The Tinder Box by Minette Walters: Book Review

I really enjoyed this novella by Minette Walters. Being a short mystery it is succinctly written and yet I could still imagine the characters and settings from the descriptions. The Tinder Box is aptly named – about a situation set to burst into flames at any moment.

Description from the book cover:

In the small Hampshire village of Sowerbridge, Irish labourer Patrick O’Riordan has been arrested for the brutal murder of elderly Lavinia Fanshaw and her live-in nurse, Dorothy Jenkins. As shock turns to fury, the village residents form a united front against Patrick’s parents and cousin, who report incidents of vicious threats and violence.

But friend and neighbour Siobhan Lavenham remains convinced that Patrick has fallen victim to a prejudiced investigation and, putting her own position within the bigoted community in serious jeopardy, stands firmly by his family in defence of the O’Riordan name.

Days before the trial, terrible secrets about the O’Riordans’ past are revealed to Siobhan, and the family’s only supporter is forced to question her loyalties. Could Patrick be capable of murder after all? Could his parents’ tales of attacks be devious fabrications? And if so, what other lies lurk beneath the surface of their world?

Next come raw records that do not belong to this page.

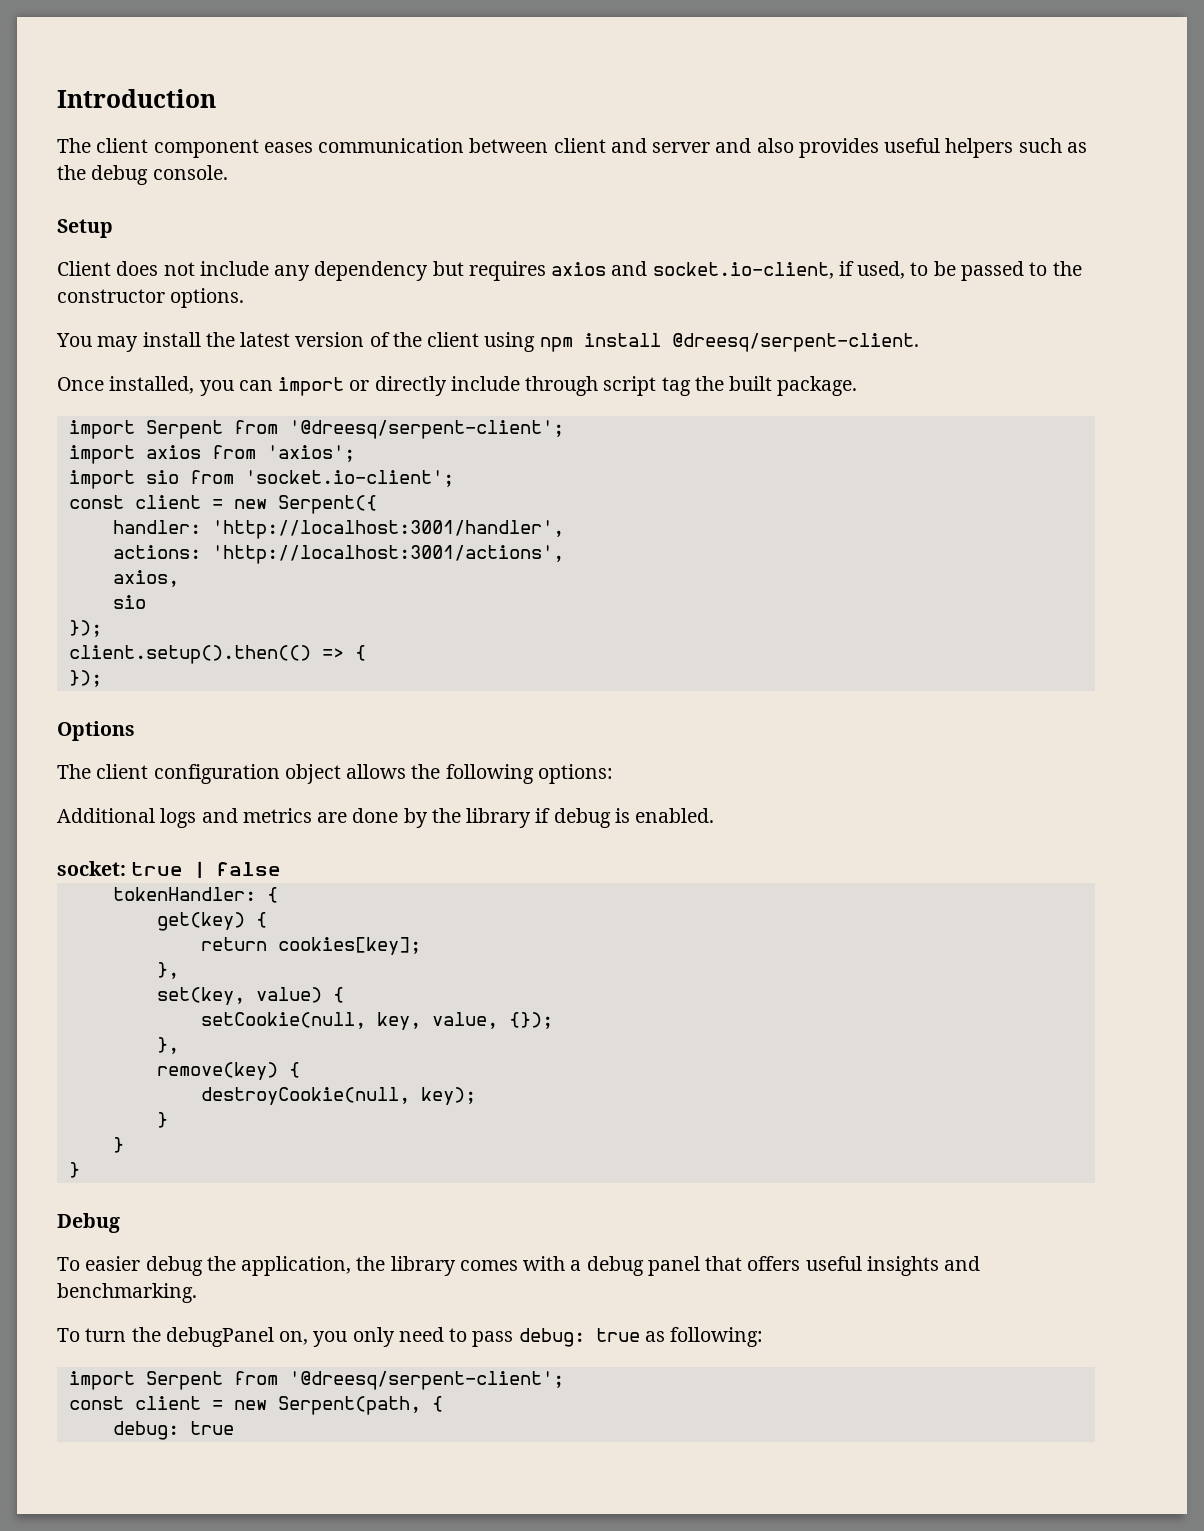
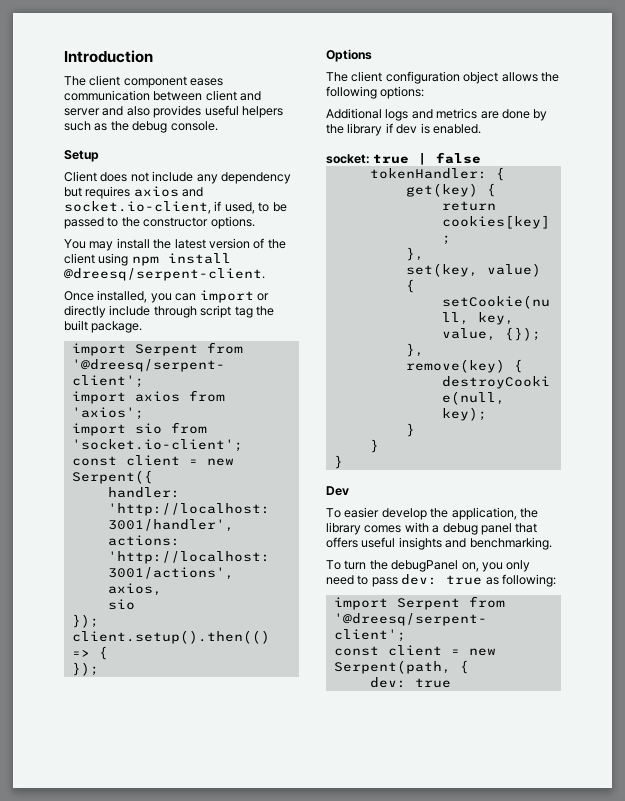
[553,808,611,828] debug -> [396,124,418,134] dev
[57,1213,120,1233] Debug -> [326,486,349,496] Dev
[145,1256,203,1276] debug -> [381,508,427,520] develop
[518,1328,585,1347] debug: -> [401,574,438,585] dev:
[112,1421,179,1440] debug: -> [369,677,406,688] dev:

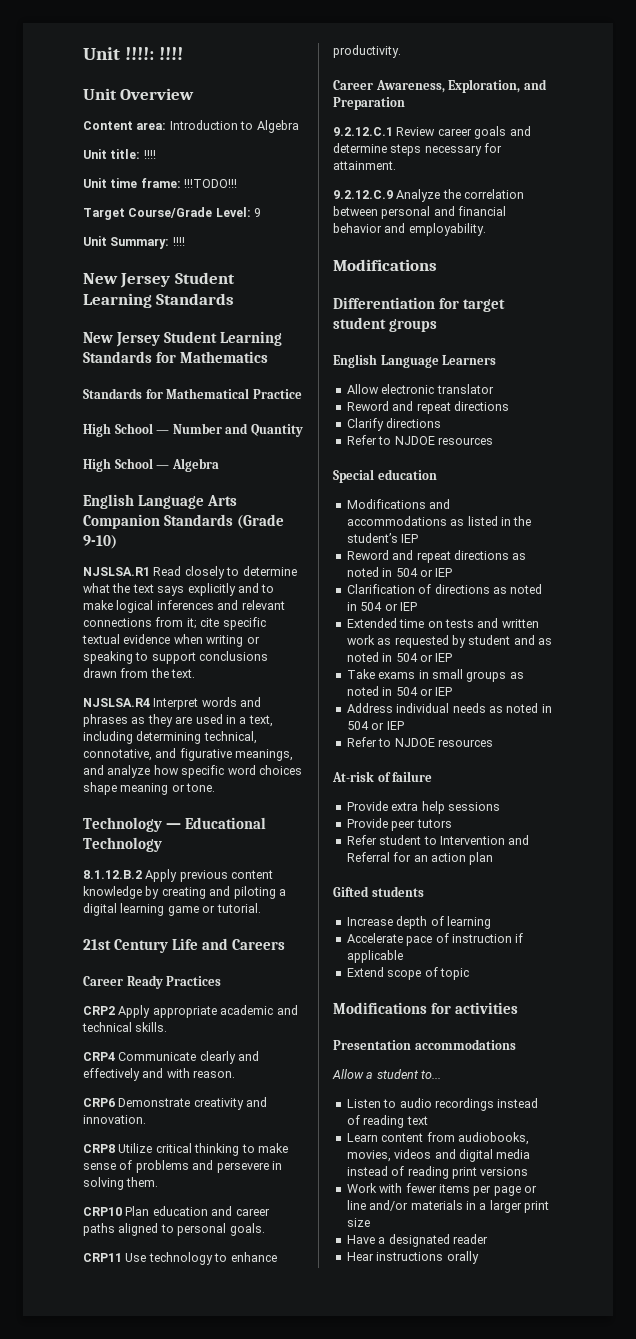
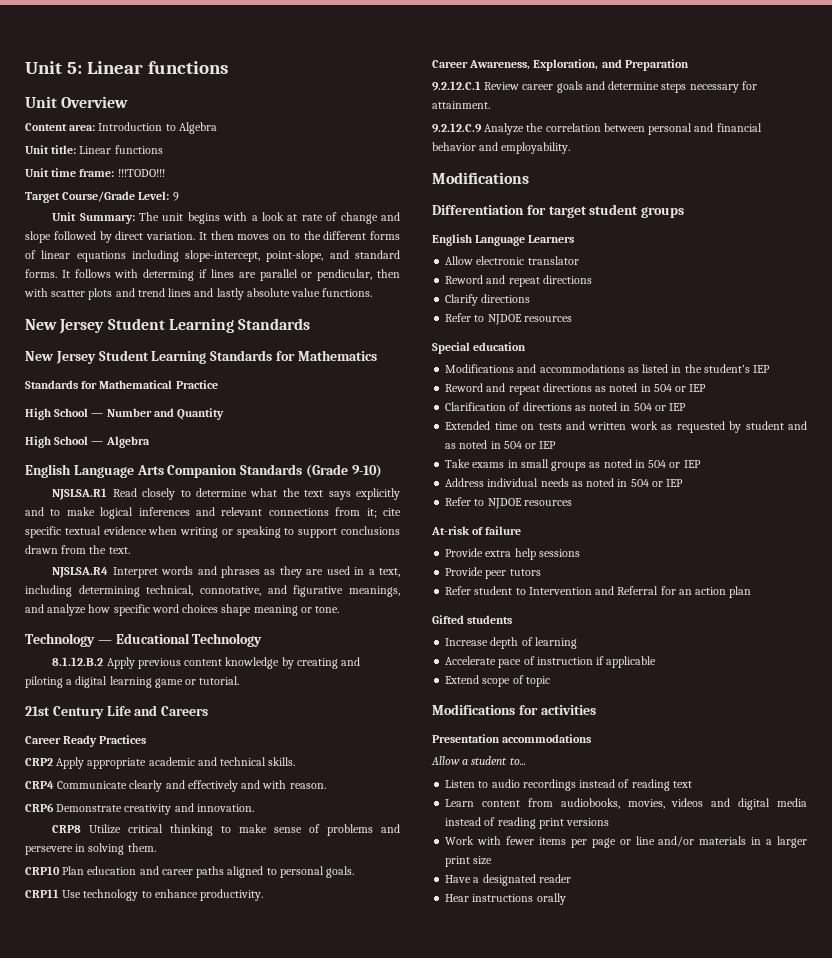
[83,47,183,60] Unit !!!!: !!!! -> [25,61,228,74] Unit 5: Linear functions
[143,150,156,159] !!!! -> [79,145,163,154] Linear functions
[172,237,185,246] !!!! -> [139,212,400,224] [25,231,400,243] [25,250,400,262] [25,269,400,281] [24,288,373,300] The unit begins with a look at rate of change and slope followed by direct variation. It then moves on to the different forms of linear equations including slope-intercept, point-slope, and standard forms. It follows with determing if lines are parallel or pendicular, then with scatter plots and trend lines and lastly absolute value functions.

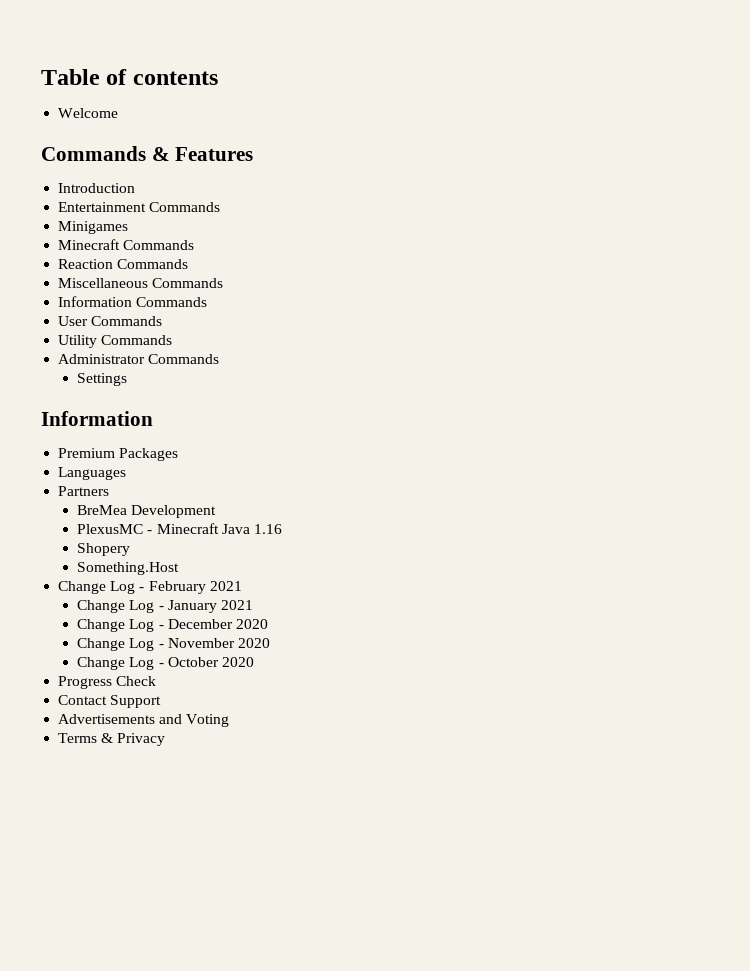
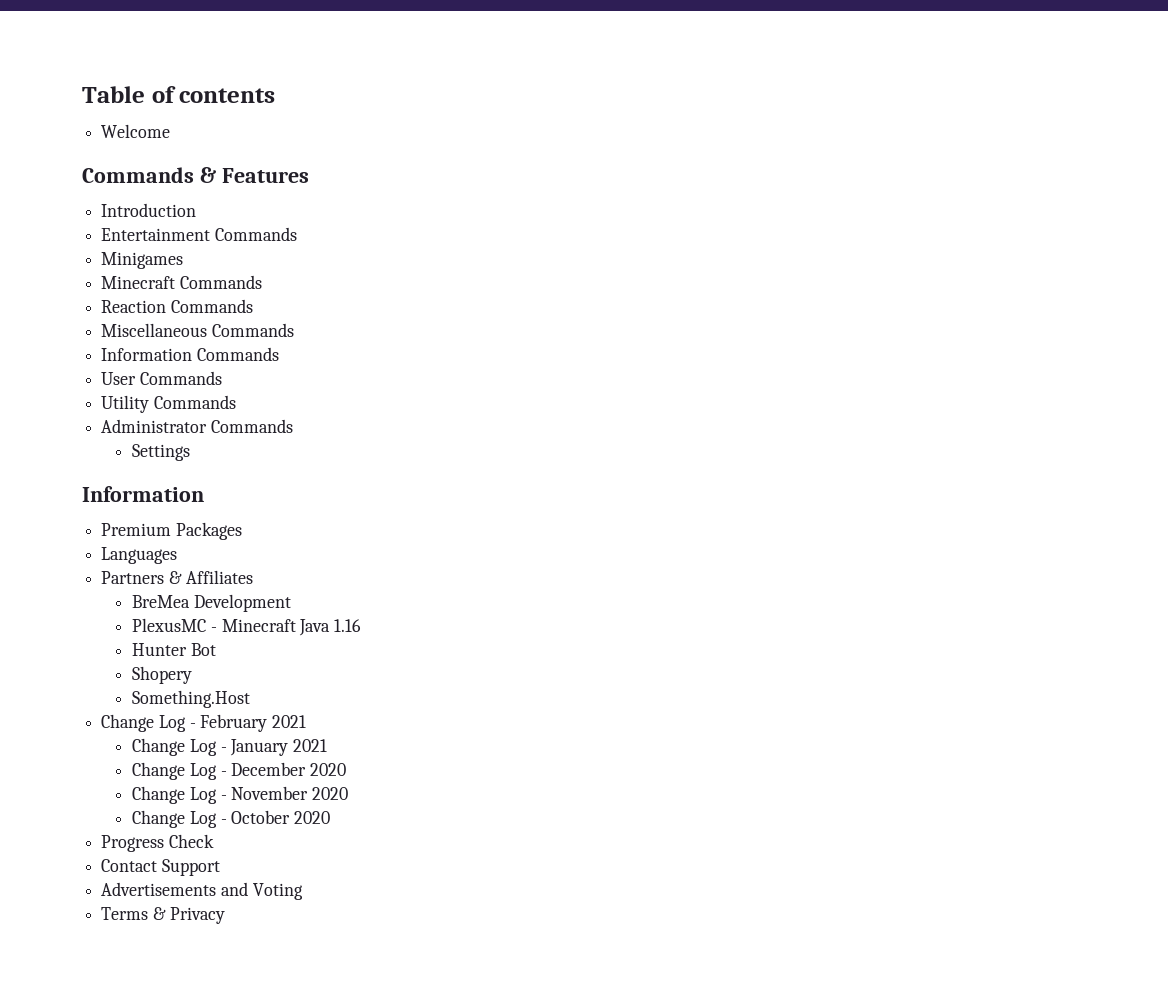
(110, 491) none -> [168,570,253,584] & Affiliates
(282, 529) none -> [132,643,216,656] // Hunter Bot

As the truth rapidly unfurls, it seems that Sowerbridge residents need to be very afraid. For beneath a cunning façade, someone’s chilling ambition is about to ignite . . .

My thoughts:

In some ways this is a theme-heavy book, dwelling as it does on prejudice, incitement to violence and vigilantism as the inhabitants of the village unite in their dislike of the O’Riordan family living in their midst. As the story unfolds it becomes clear that misunderstanding and ignorance are really the problem. I liked the way Minette Walters has structured The Tinder Box using flashbacks,  moving between events that lead up to Patrick’s arrest and the aftermath.

For such a short book it is remarkably complex and layered and the ending with its alternative scenarios is excellent. I think I enjoyed it so much because it is so condensed – it made a refreshing change from the long and detailed books I’ve been reading recently.

  • Hardcover: 128 pages
  • Publisher: Macmillan (14 Jun 2004)
  • Language English
  • ISBN-10: 1405048557
  • ISBN-13: 978-1405048552
  • Source: Library book


5 thoughts on “The Tinder Box by Minette Walters: Book Review

  1. Margaret – Thanks for this fine review. I like Minette Walters’ work quite a lot. She handles those psychological themes so well, I think. I’m glad you liked this novel as well as you did.


  2. At first I thought you were talking about the story by Hans Christian Anderson, which was part of my dad’s reading-to-the kids repertoire when I was young and that still can produce chills down the spine when I think about it.

    That said, this sounds like an interesting novella–short but challenging.

    Thanks for the review–will look for it.


    • Jane, Yes – Hans Christian Andersen’s story was one of my favourites and I thought of it as soon as I saw this book. Both stories are spine chilling in their own ways.


  3. I know that I liked this book, but I don´t remember it really. I think the ´problem´ about Minette Walters is that she set out by writing one of my absolute favourites, The Ice House. Since then she has written many good books, but she has never surpassed that brilliant debut.